Герцог Аласский королевское неудовольствие выдержал: не впервой, чай.
— Ладно, — с усилием беря себя в руки, вернулся к конструктивному настрою и Астей, и обратился ко мне, демонстративно игнорируя Вольтура. — Что ты предлагаешь?
— Во-первых, официально признать, что ведьмовство — не порок. И больше не может являться основанием для лишения титула либо прав наследования, — взгляд, которым я смерил тестя был ничуть не легче королевского, а то и тяжелее.
Нисайем, святая простота, осознав, что я не собираюсь, поливая проклятиями, вышвыривать её на улицу как паршивого щенка за её дар, от великого облегчения выболтала мне всё, что смогла, в том числе и такие вот “мелочи”.

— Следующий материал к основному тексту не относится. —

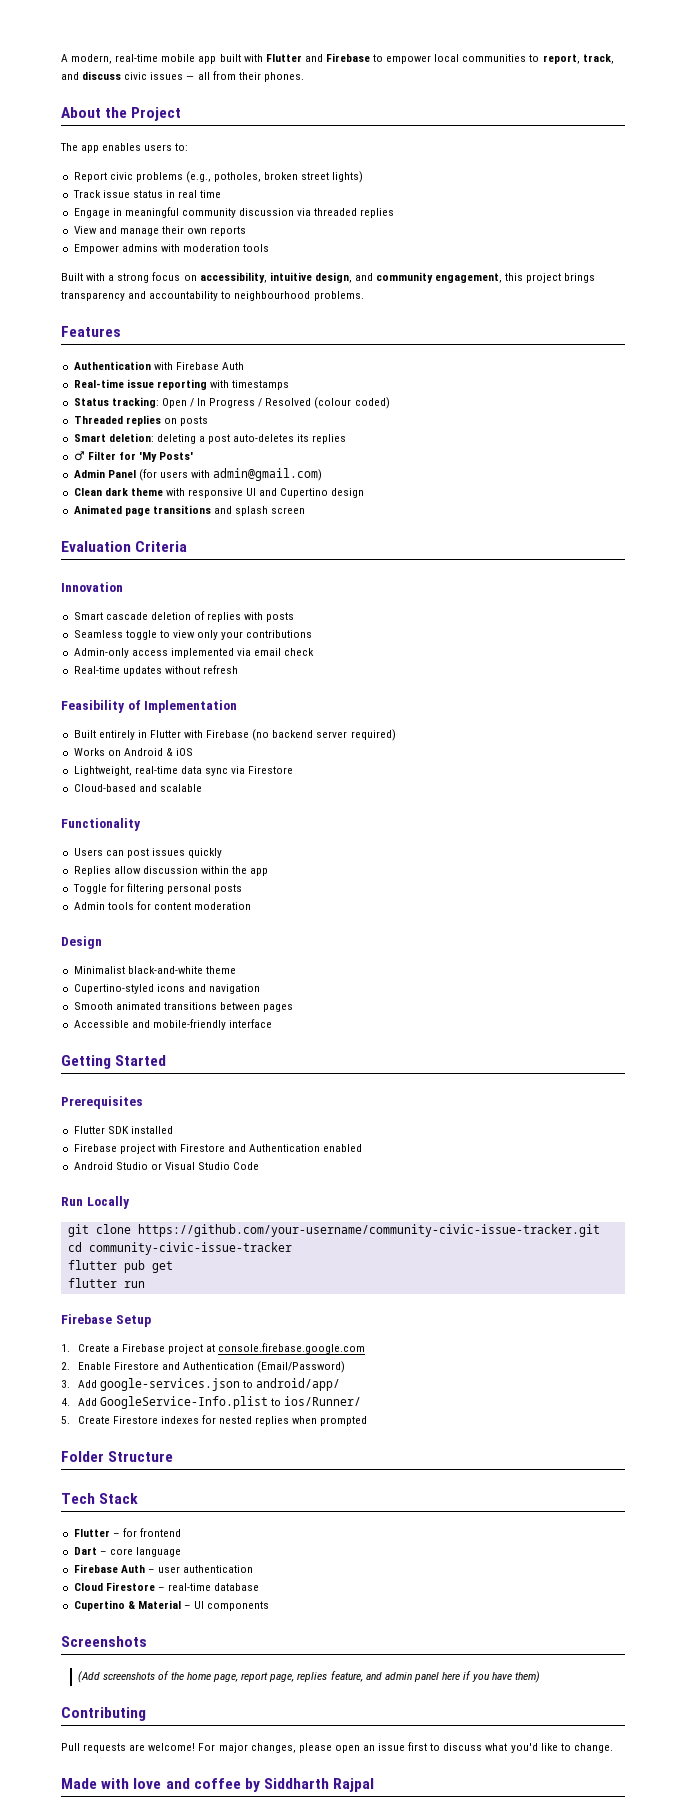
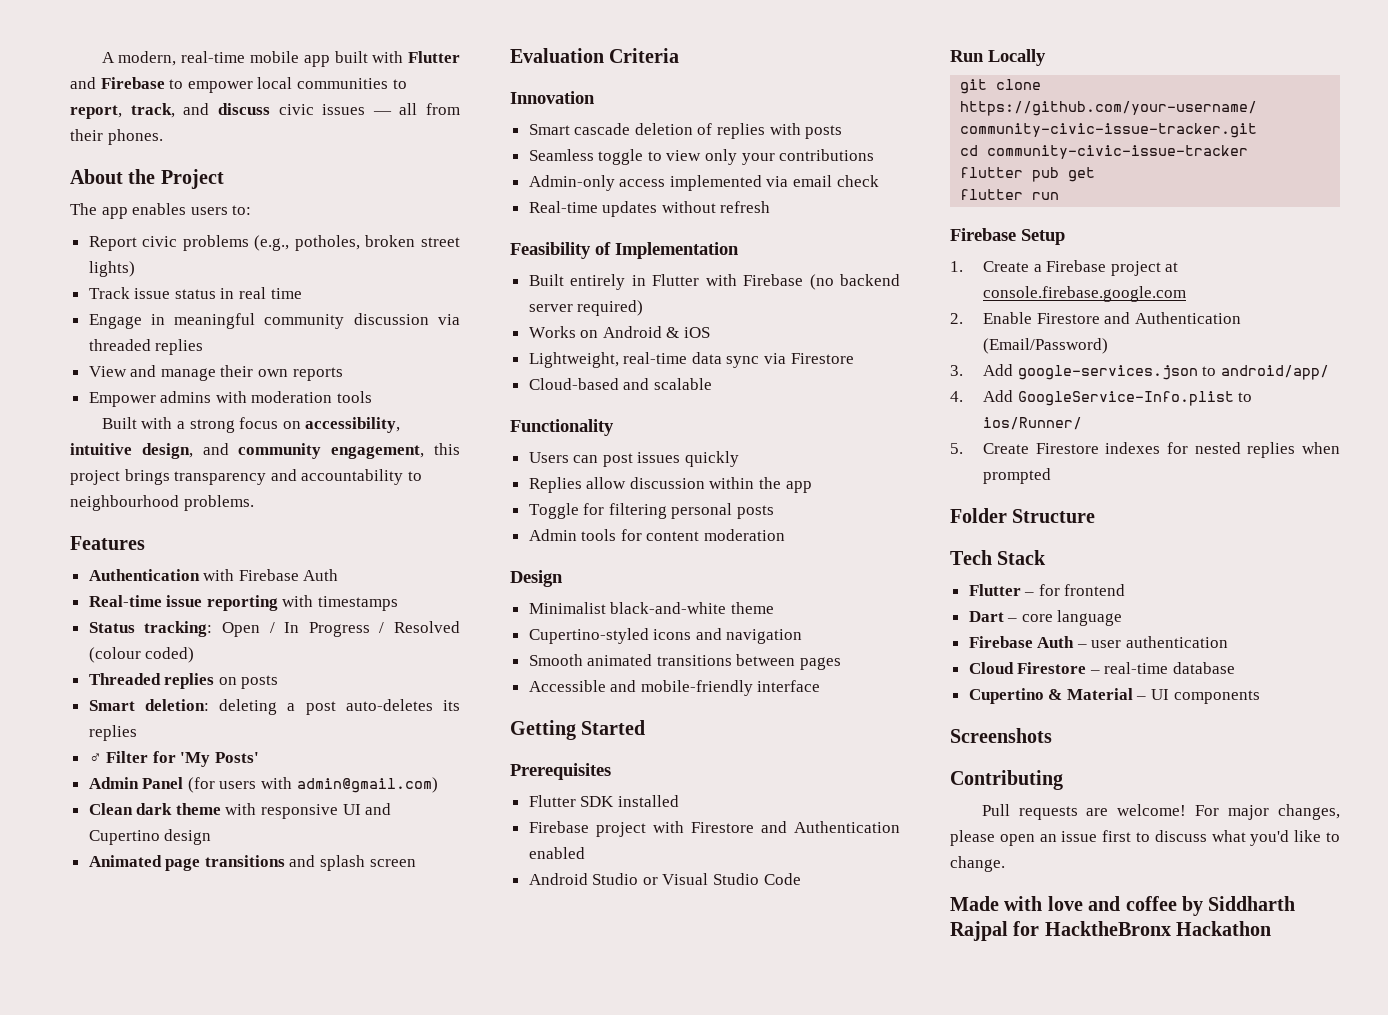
- (Add screenshots of the home page, report page, replies feature, and admin panel here if you have them)
- Made with love and coffee by Siddharth Rajpal
+ Made with love and coffee by Siddharth Rajpal for HacktheBronx Hackathon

Моё “во-первых” его величеству не слишком понравилось — законодательная
инициатива и впрямь выглядела так себе.Но для меня не имело смысла соглашаться на меньшее. Проще уж сразу взять жену в охапку да и отбыть куда подальше.
— Во-вторых, объявить о вкладе, который уже был внесен ведьмами в оборону Карлиона - никому не нужно объяснять, что было бы с королевством, пади Страж и Лунь разом. Великая Волна…
Астея и Вольтура передернуло разом. Им и впрямь не нужно было это объяснять.
— Так же, для меня очевиден вклад ведьм не только в оборону от инородцев. Ваше величество не хуже меня понимает, что из всей истории с демонами торчат уши Фолиберга. Но не имея на руках доказательств, говорить об этом вслух рано. Поэтому «в-третьих» пока что отложим.
— Это всё? — задумчиво уточнил король.
— Да, ваше Величество.
— Не густо.
— Вот что, — объявил он после краткого раздумья. — У меня кабинет министров ждёт своего короля, поэтому на этом пока закруглимся.
— Ты, — монарх жёстко поймал мой взгляд. — Не пори горячку. Мы займёмся решением вопроса.
— Ты, — стальной взгляд пал на герцога Аласского. — Вот ты, дорогой друг, и займешься..
Аласс стиснул зубы, затрепетал ноздрями…
— Ну-ну! — едко успокоил его Астей. — Во-первых, Вейлерону сейчас совершенно не до того — накануне Волны не хватало ещё командующего и на это отвлекать. Во-вторых, он не вытянет, — его величество чуть ощутимо усмехнулся. — Вейлерон у нас абсолютно под другое заточен. А в-третьих — я так решил. Раз уж заварил эту кашу — расхлебывай.
— Да, ваше величество, — скрипнул зубами старый интриган.
— Свободны, — подвёл итог аудиенции монарх.
С чувством глубокого морального удовлетворения, совершил предписанный этикетом поклон, и покинул кабинет его величества. Проблема, которую я решать не могу и не умею, успешно переложена на тех, кто на решении таких вопросов специализируется.
Вольтур, покрепче зажав подмышкой ларец с родовым сокровищем, сделал то же самое.
После выхода из приёмной мы с тестем расстались, не обменявшись ни словом: он спешил вернуть на место камень Лунь, а меня ждала ещё одна битва.
Экипаж черно-зелёных цветов терпеливо дожидался своего хозяина у выхода из дворца.
— В особняк особняк герцогов Вейлеронских, — скомандовал я кучеру.
Разговор с семьёй обещал быть не менее сложным, чем с его величеством.
Младший братец Эдриан бушевал: он уже сообщил мне, что я недостоин своих предков, вменил в вину крах всего, что было достигнуто многими поколениями герцогов Вейлеронских, попытался припугнуть королевским гневом, и теперь просто пытался донести до моего сведения своё мнение о моих умственных способностях (крайне скудных).
— Не скрою, мне порой хотелось получить твоё место и стать герцогом, но не такой же ценой! — братец, которому моё решение грозило обернуться рухнувшей карьерой в казначействе и отказом от привычной столичной жизни, не стеснялся в выражениях, впрочем, благоразумно при этом не затрагивая Нисайем.
Но брат поорёт, и смирится. Меня же больше беспокоила матушка.
На ее светлость вдовствующую герцогиню было страшно смотреть: бледная, как полотно, она смотрела на меня с суеверным ужасом, и не могла сказать ни слова И её молчание давило на мою совесть тяжелее обвинений Эдриана.